-- SUPPLIED RECORDS follows --
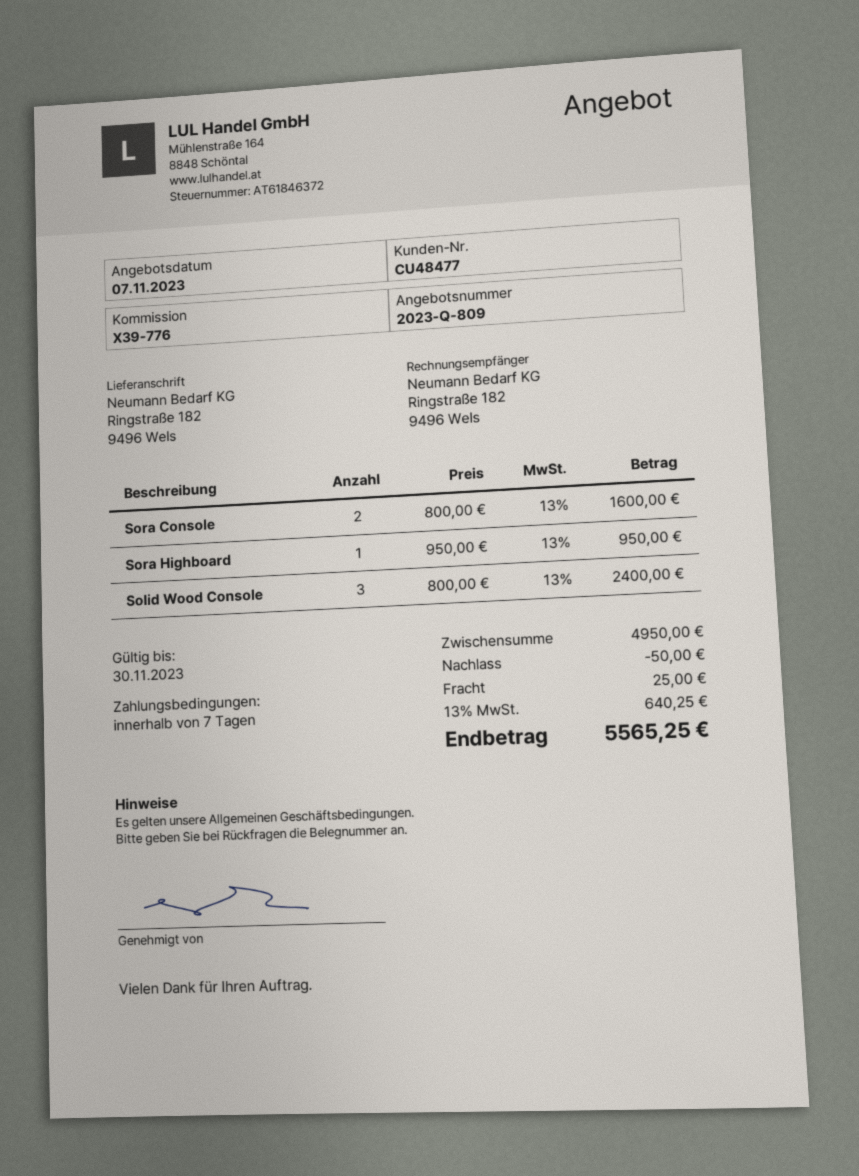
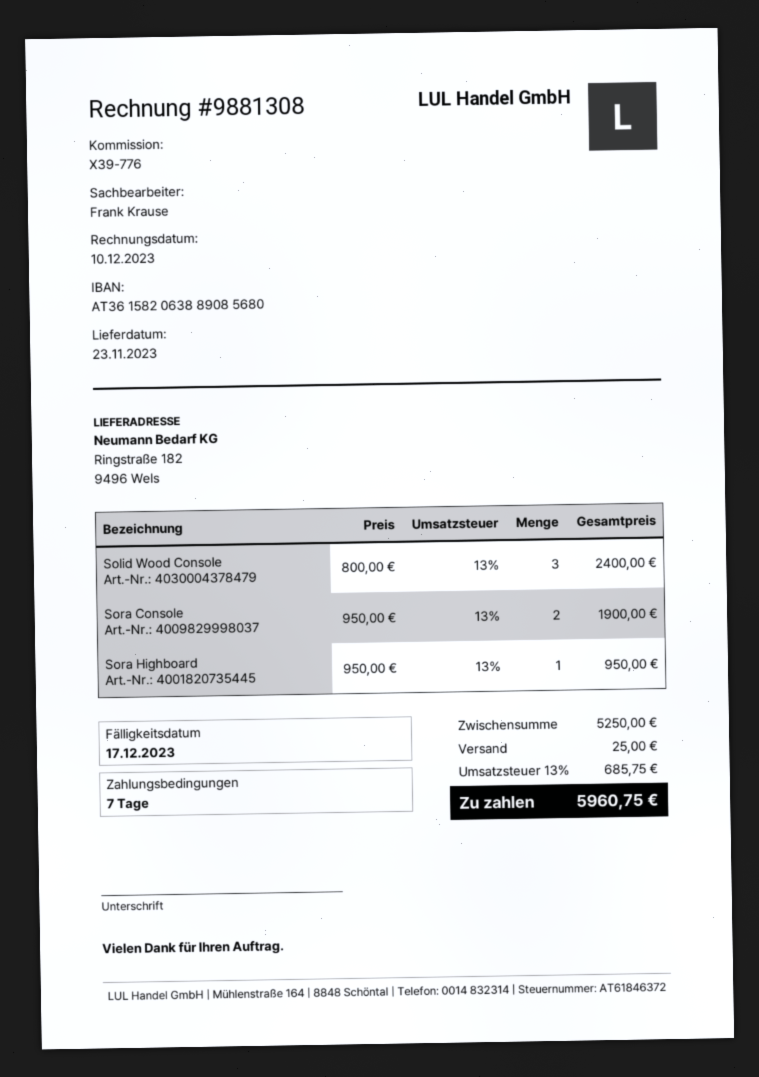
Sora Console: 2 x 800.00 = 1600.00 -> 2 x 950.00 = 1900.00
subtotal: 4950.00 -> 5250.00
discount: 50.00 -> none
tax: 13% = 640.25 -> 13% = 685.75
total: 5565.25 -> 5960.75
-- SUPPLIED RECORDS concluded --
» **REQUIRED WORK**: Leave out the pictures and return the listing exactly.

» **WRITTEN SOLUTION**:
Sora Console: 2 x 800.00 = 1600.00 -> 2 x 950.00 = 1900.00
subtotal: 4950.00 -> 5250.00
discount: 50.00 -> none
tax: 13% = 640.25 -> 13% = 685.75
total: 5565.25 -> 5960.75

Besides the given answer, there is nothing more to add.